ESRGAN icon indicating copy to clipboard operation
ESRGAN copied to clipboard

auto_split_upscale doesn't work with CPU inference

Open Splendide-Imaginarius opened this issue 2 years ago • 4 comments

This code is pretty clearly assuming CUDA:

https://github.com/joeyballentine/ESRGAN/blob/b13baabcdac1ab098ae91debce7e1ce85bc48f7c/utils/dataops.py#L44-L55

When doing CPU inference (at least on most Linux systems), an out-of-memory error won't result in a CUDA exception, it will just result in a process (probably Python, but maybe some random other process on the system) being killed. On Windows, it's even worse; the entire system is likely to lock up and require a hard restart.

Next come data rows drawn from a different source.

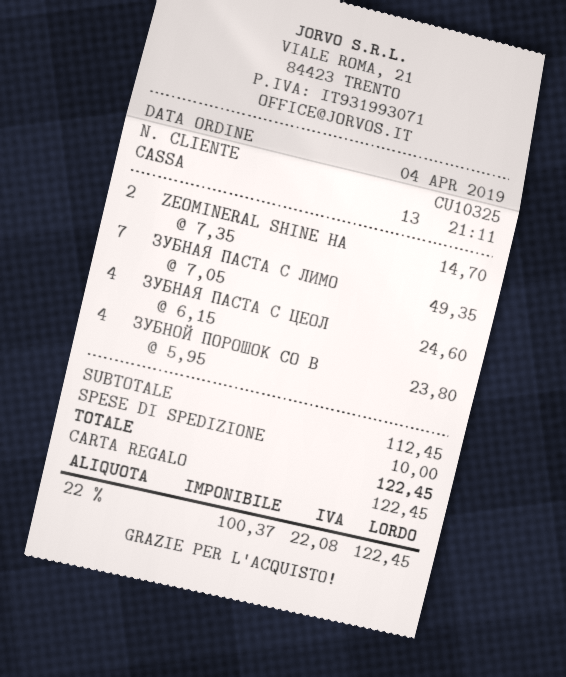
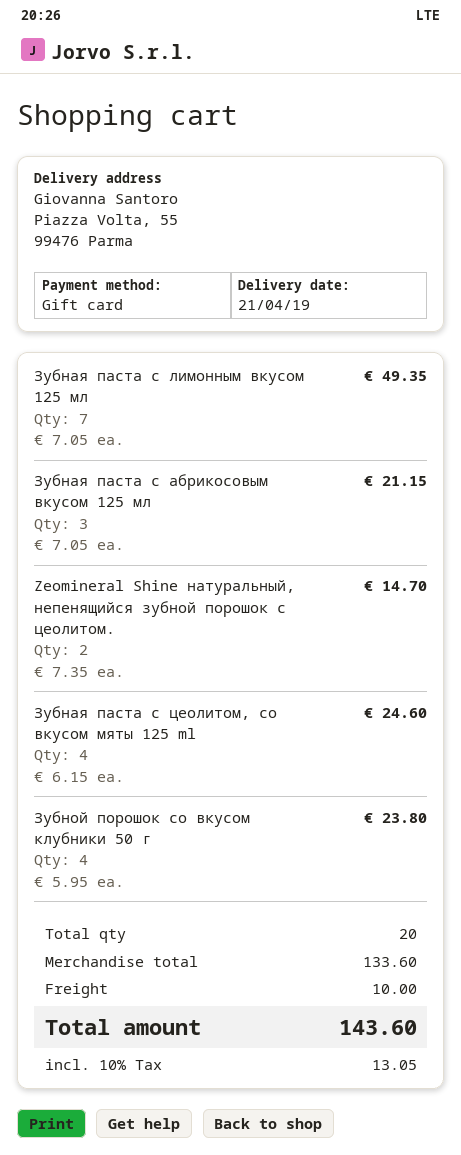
Зубная паста с абрикосовым вкусом 125 мл: none -> 3 x 7.05 = 21.15
subtotal: 112.45 -> 133.60
tax: 22% = 22.08 -> 10% = 13.05
total: 122.45 -> 143.60

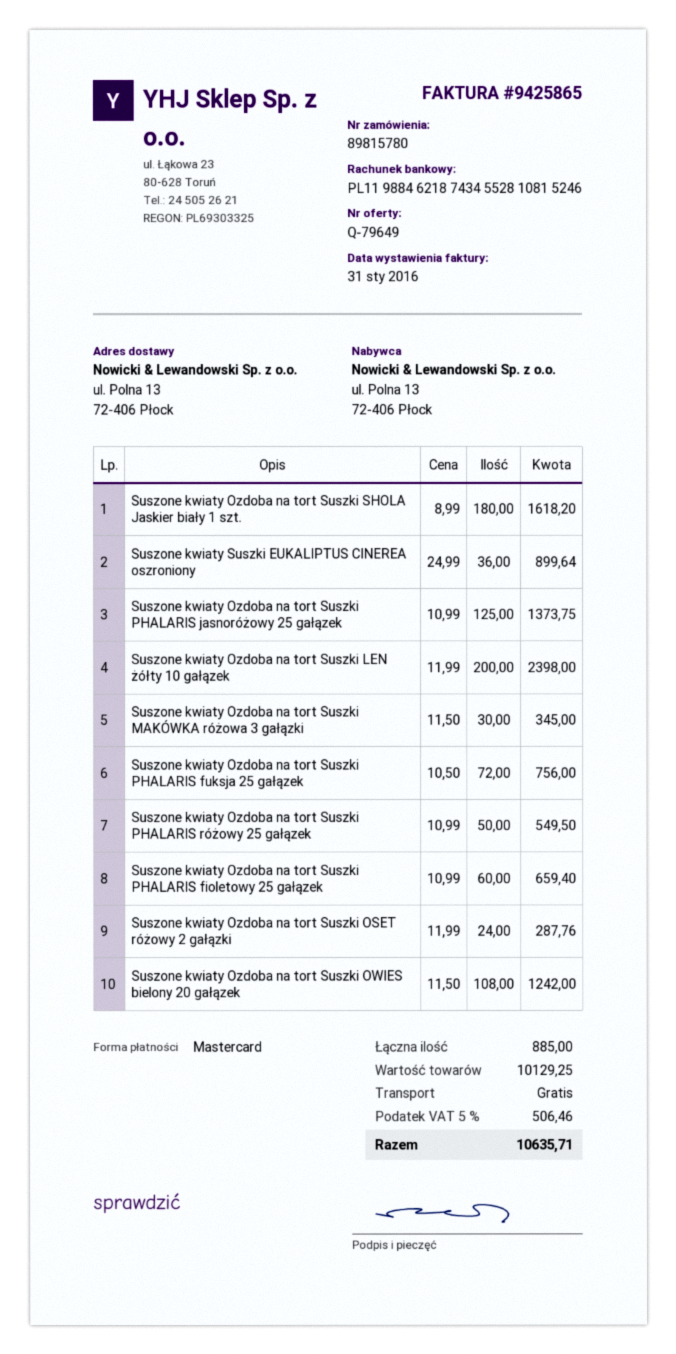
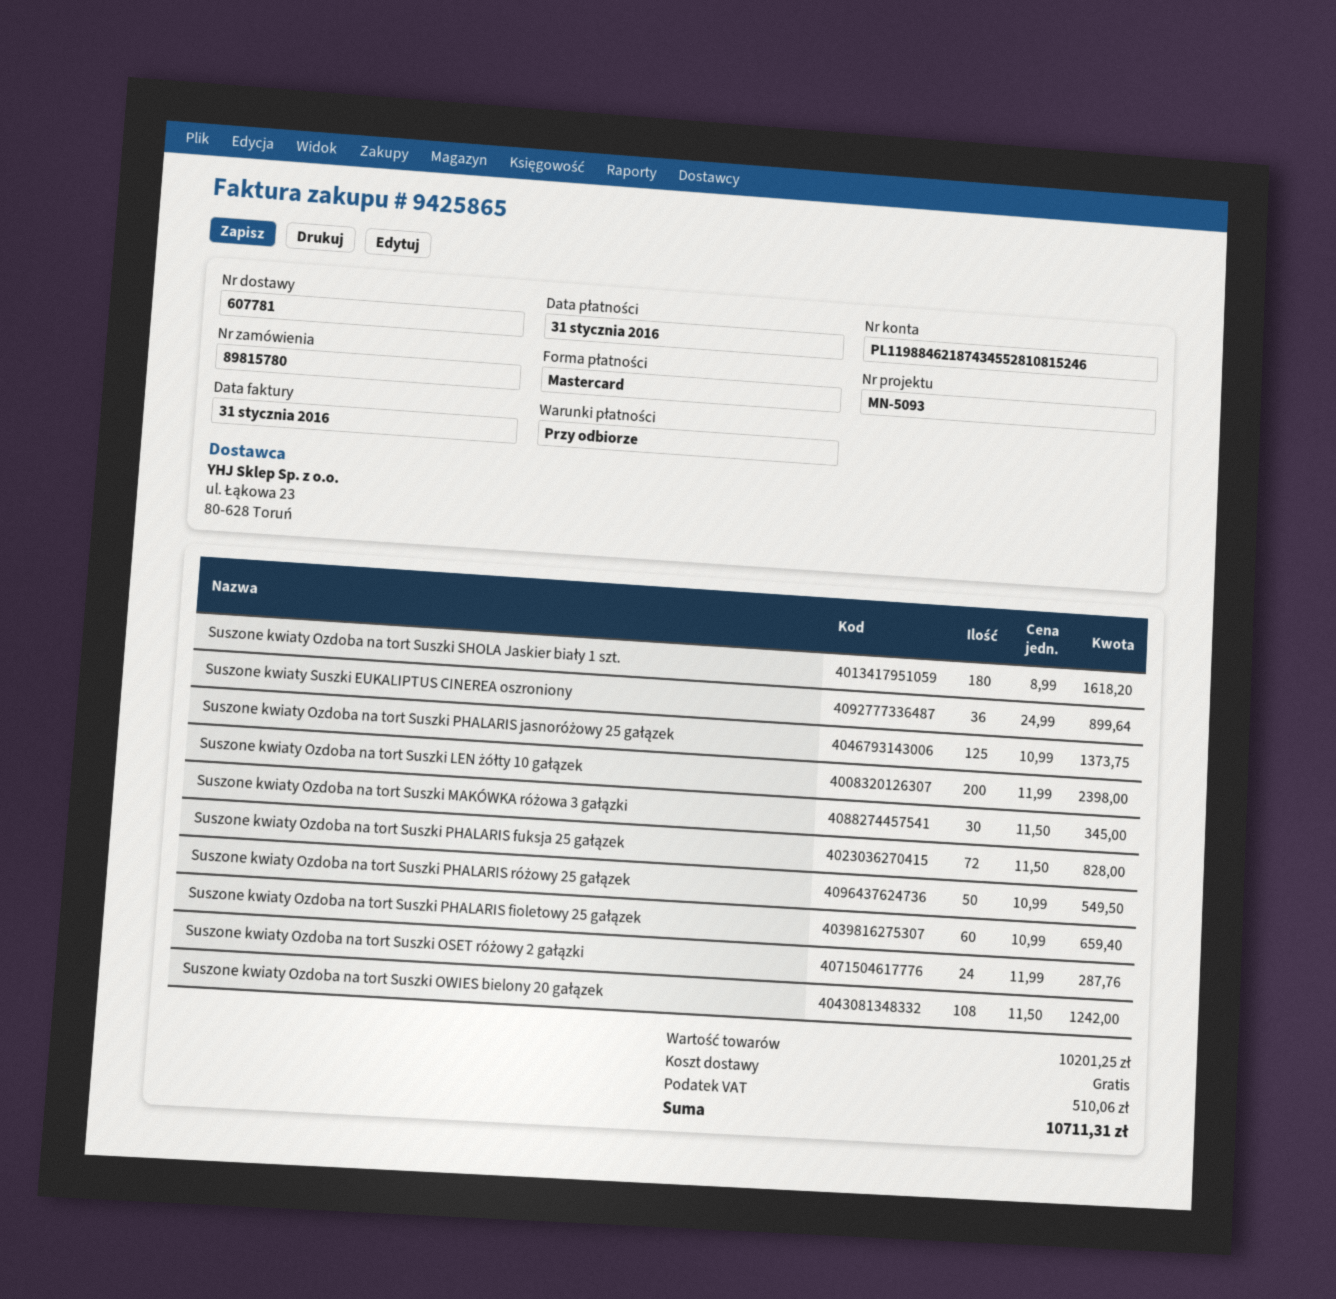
Suszone kwiaty Ozdoba na tort Suszki PHALARIS fuksja 25 gałązek: 72 x 10.50 = 756.00 -> 72 x 11.50 = 828.00
subtotal: 10129.25 -> 10201.25
tax: 506.46 -> 510.06
total: 10635.71 -> 10711.31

I see two possible approaches to fix it:

  1. Allow the user to choose to explicitly provide a tile size, as upstream Real-ESRGAN's inference code does.
  2. Use some heuristic to detect high (but not critical) RAM usage, e.g. checking the RAM size of the machine and comparing it to system RAM+swap usage, and ramp up the tile size until the RAM usage gets too high.

Option 2 seems very messy to me, and I suspect it will not yield optimal results.

Splendide-Imaginarius avatar Feb 02 '23 04:02 Splendide-Imaginarius

Tiling on CPU is useless as it is all done in-memory. An OOM on CPU means you don't have any free RAM left, and tiling at that point would just use more ram if anything.

The only way around that would be using a temp-file cache for CPU mode. So basically tile by saving bits to disk, and then patching them together after.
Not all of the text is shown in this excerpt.